◆ Problem statement ◆
Set down exactly the lines in the records below that run from the line with "text-align:center; font-size:17px; color:#f0f1f3;" to the line with "service pump upgrade</div>", inclusive, and nothing more.

◆ Records for this task ◆
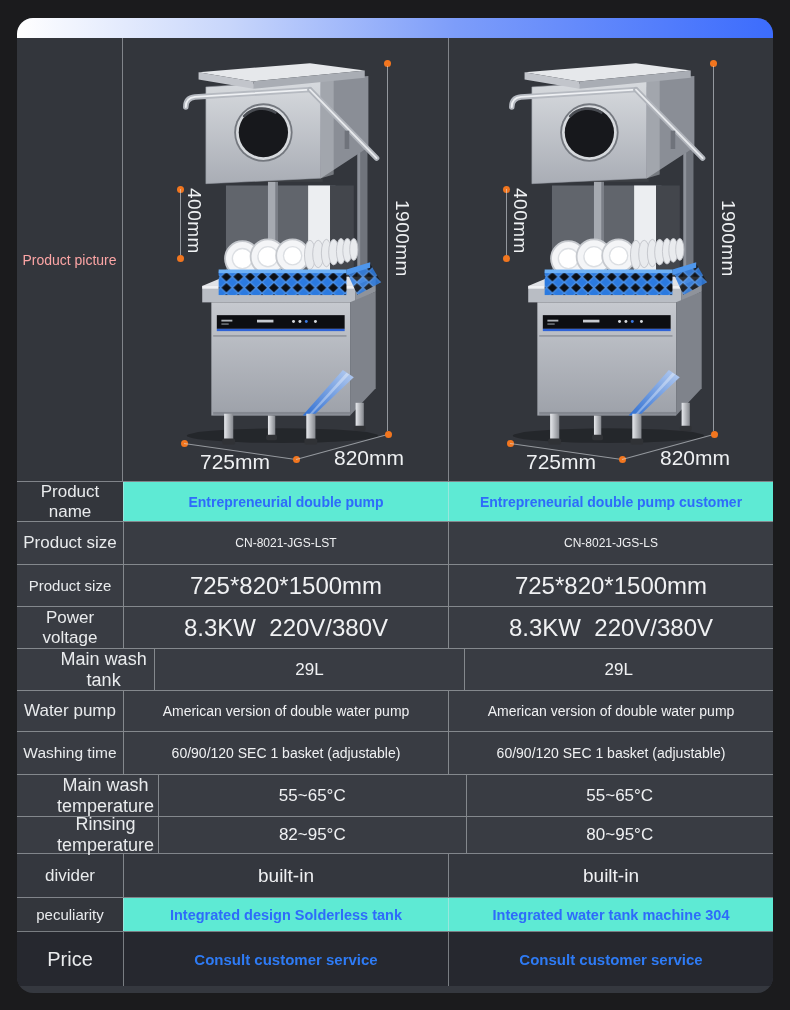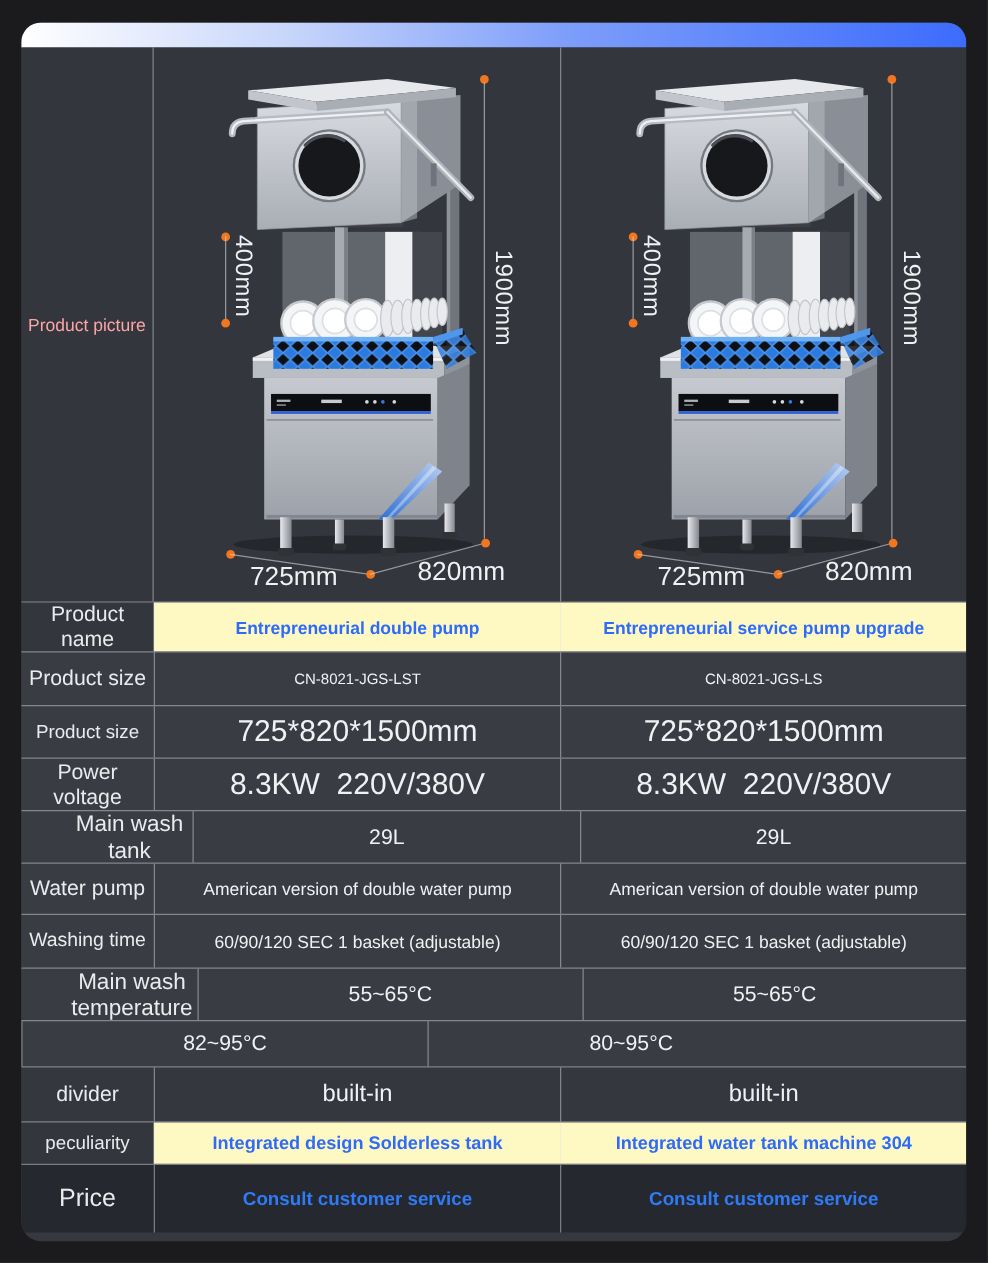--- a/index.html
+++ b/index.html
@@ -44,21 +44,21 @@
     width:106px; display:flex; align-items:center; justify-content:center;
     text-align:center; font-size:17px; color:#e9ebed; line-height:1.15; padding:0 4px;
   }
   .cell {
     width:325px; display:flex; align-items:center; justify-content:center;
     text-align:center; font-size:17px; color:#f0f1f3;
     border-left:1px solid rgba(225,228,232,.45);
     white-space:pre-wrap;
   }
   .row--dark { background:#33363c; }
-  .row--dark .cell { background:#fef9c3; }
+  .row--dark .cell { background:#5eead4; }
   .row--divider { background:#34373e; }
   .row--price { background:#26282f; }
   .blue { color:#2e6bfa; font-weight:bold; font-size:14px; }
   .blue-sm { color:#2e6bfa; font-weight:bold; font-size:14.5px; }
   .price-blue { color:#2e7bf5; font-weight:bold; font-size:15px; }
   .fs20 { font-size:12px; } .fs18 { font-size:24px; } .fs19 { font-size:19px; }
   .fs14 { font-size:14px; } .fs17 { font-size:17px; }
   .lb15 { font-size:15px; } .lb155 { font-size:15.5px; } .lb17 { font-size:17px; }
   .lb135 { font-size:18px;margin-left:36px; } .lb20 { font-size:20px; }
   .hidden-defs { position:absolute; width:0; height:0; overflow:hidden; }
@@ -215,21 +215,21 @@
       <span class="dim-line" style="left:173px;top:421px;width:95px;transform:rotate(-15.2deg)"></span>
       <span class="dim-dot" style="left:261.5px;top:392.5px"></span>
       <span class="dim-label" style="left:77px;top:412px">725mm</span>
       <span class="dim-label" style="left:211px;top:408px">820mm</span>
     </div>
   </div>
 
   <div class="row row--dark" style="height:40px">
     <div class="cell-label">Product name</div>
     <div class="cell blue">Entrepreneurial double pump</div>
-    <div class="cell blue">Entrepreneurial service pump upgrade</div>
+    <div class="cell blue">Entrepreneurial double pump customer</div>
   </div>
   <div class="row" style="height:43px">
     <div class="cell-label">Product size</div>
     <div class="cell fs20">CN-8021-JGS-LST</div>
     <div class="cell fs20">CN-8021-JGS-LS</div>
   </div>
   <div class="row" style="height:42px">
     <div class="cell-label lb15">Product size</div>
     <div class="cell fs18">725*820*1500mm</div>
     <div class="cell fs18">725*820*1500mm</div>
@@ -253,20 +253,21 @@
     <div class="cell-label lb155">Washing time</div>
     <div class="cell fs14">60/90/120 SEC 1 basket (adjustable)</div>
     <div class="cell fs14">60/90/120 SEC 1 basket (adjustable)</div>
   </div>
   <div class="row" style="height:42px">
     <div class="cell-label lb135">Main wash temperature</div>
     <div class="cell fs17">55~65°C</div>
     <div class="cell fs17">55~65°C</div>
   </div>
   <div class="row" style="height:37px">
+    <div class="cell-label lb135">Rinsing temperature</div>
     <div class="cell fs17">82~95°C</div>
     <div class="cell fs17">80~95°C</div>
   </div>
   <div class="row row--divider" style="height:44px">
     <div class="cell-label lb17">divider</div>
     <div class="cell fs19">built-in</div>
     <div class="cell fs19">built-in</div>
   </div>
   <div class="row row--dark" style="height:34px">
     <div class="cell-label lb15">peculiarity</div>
---
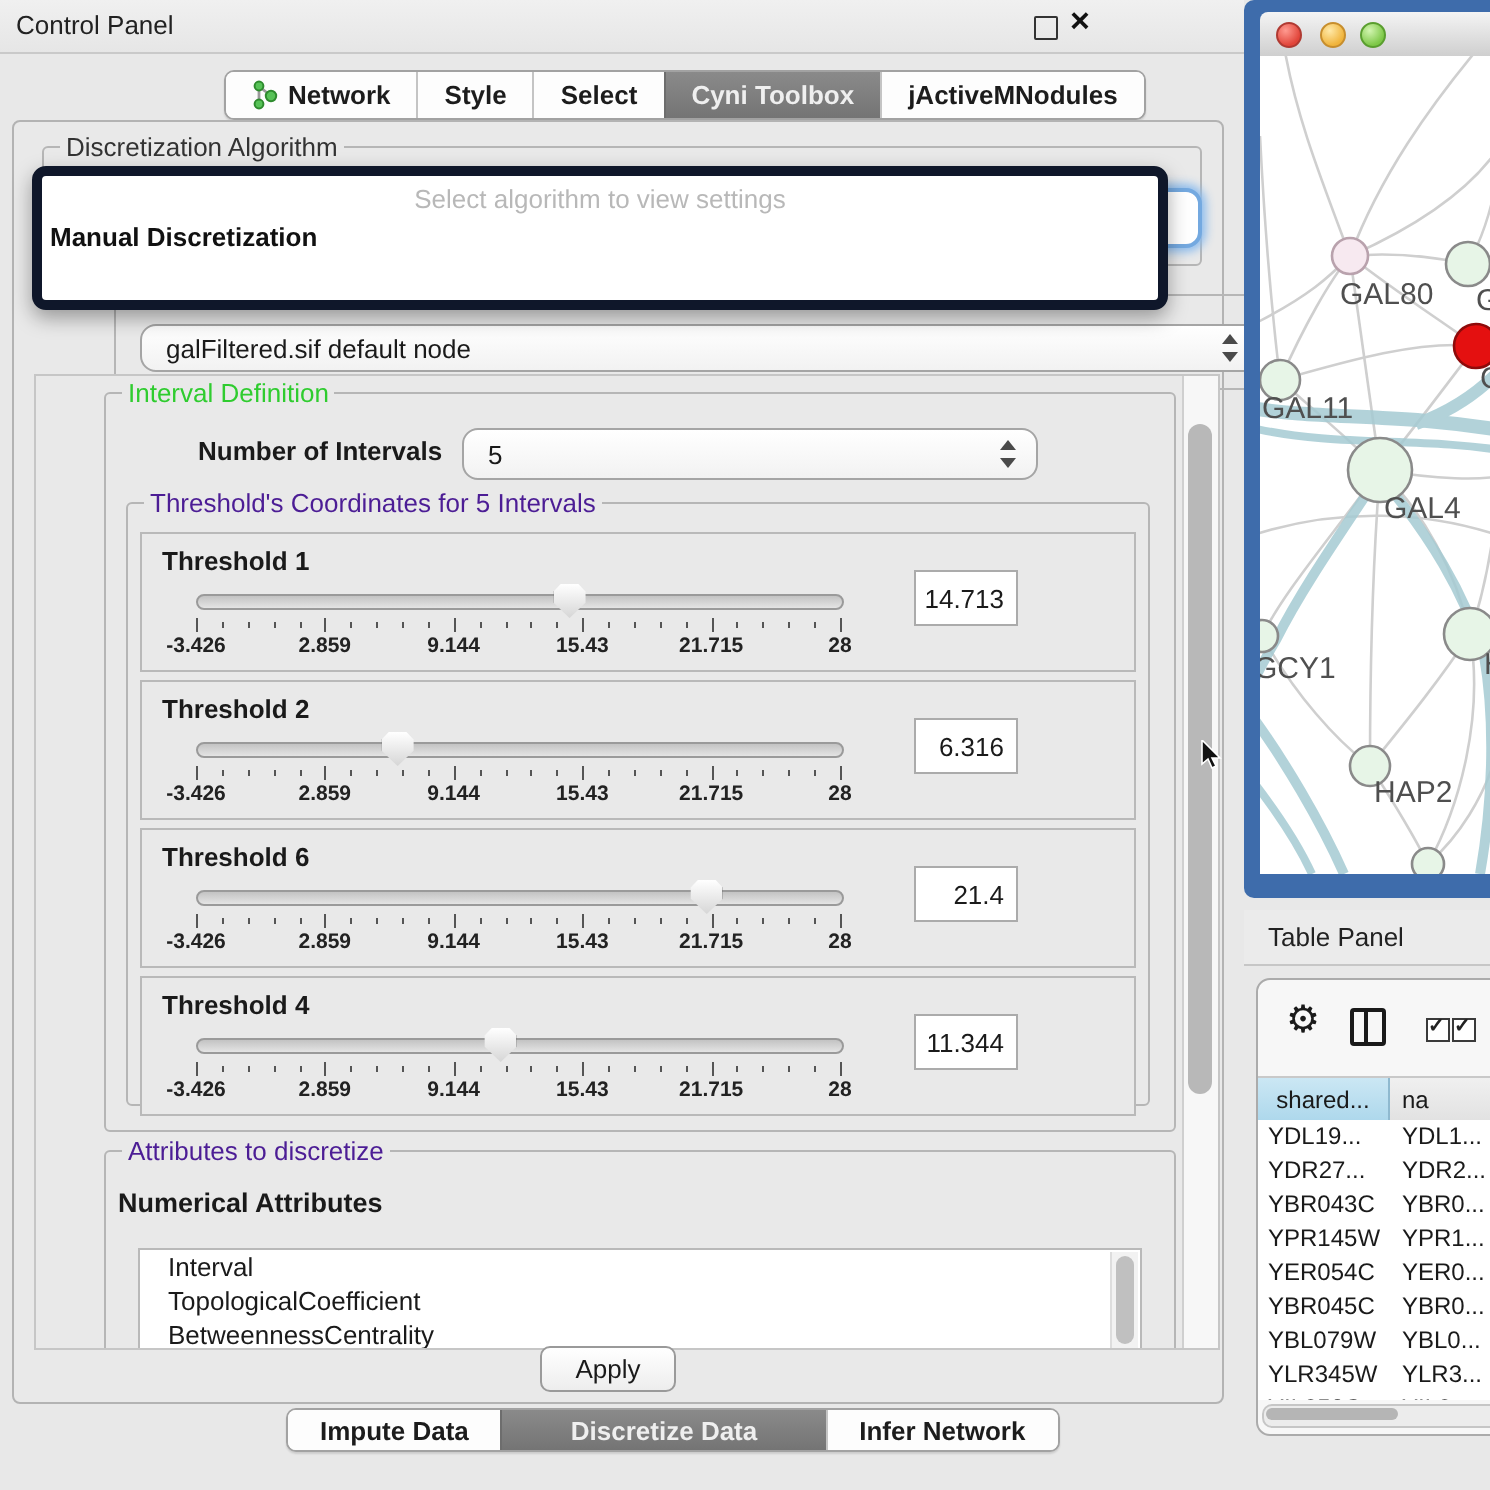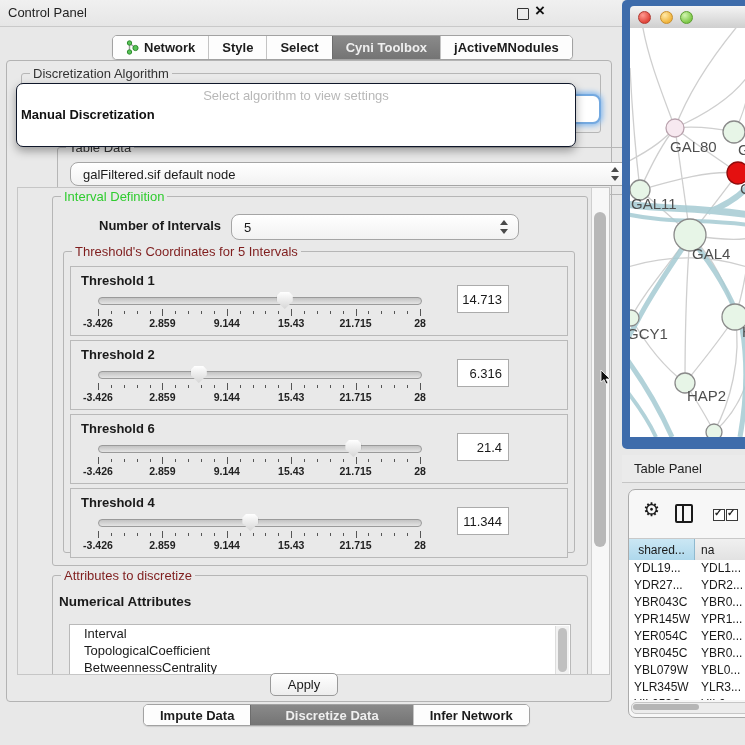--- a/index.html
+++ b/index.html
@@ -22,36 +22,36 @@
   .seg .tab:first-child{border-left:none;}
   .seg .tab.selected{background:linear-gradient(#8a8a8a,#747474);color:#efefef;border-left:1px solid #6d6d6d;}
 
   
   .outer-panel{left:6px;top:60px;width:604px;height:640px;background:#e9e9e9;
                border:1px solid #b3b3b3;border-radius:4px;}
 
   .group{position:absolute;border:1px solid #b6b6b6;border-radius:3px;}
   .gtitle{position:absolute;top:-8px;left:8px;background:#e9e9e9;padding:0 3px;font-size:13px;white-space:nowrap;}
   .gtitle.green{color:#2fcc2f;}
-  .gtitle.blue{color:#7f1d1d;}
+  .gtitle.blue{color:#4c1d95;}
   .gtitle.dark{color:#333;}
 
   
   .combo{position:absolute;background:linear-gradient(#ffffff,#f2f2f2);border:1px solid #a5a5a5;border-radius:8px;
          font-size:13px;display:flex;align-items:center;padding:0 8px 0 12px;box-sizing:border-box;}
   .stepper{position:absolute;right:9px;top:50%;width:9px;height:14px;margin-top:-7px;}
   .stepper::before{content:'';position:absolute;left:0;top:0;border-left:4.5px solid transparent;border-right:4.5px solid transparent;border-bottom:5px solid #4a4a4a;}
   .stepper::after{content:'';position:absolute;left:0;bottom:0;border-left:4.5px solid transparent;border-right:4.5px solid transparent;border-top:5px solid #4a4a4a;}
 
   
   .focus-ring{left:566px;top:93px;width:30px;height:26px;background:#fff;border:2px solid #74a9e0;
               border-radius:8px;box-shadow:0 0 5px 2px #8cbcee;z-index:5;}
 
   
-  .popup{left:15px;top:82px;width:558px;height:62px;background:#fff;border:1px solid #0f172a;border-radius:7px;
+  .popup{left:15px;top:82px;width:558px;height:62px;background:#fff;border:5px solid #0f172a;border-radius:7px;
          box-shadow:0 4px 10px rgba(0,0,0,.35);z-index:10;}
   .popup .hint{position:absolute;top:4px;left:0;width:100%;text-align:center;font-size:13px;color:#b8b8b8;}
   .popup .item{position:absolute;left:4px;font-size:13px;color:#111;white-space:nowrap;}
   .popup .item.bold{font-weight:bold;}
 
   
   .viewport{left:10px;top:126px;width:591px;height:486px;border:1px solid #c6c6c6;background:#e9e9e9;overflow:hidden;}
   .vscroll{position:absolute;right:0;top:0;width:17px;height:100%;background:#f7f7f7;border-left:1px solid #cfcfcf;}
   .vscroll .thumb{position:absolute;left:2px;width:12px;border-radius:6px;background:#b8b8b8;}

◆ Solution ◆
     text-align:center; font-size:17px; color:#f0f1f3;
     border-left:1px solid rgba(225,228,232,.45);
     white-space:pre-wrap;
   }
   .row--dark { background:#33363c; }
-  .row--dark .cell { background:#fef9c3; }
+  .row--dark .cell { background:#5eead4; }
   .row--divider { background:#34373e; }
   .row--price { background:#26282f; }
   .blue { color:#2e6bfa; font-weight:bold; font-size:14px; }
   .blue-sm { color:#2e6bfa; font-weight:bold; font-size:14.5px; }
   .price-blue { color:#2e7bf5; font-weight:bold; font-size:15px; }
   .fs20 { font-size:12px; } .fs18 { font-size:24px; } .fs19 { font-size:19px; }
   .fs14 { font-size:14px; } .fs17 { font-size:17px; }
   .lb15 { font-size:15px; } .lb155 { font-size:15.5px; } .lb17 { font-size:17px; }
   .lb135 { font-size:18px;margin-left:36px; } .lb20 { font-size:20px; }
   .hidden-defs { position:absolute; width:0; height:0; overflow:hidden; }
@@ -215,21 +215,21 @@
       <span class="dim-line" style="left:173px;top:421px;width:95px;transform:rotate(-15.2deg)"></span>
       <span class="dim-dot" style="left:261.5px;top:392.5px"></span>
       <span class="dim-label" style="left:77px;top:412px">725mm</span>
       <span class="dim-label" style="left:211px;top:408px">820mm</span>
     </div>
   </div>
 
   <div class="row row--dark" style="height:40px">
     <div class="cell-label">Product name</div>
     <div class="cell blue">Entrepreneurial double pump</div>
-    <div class="cell blue">Entrepreneurial service pump upgrade</div>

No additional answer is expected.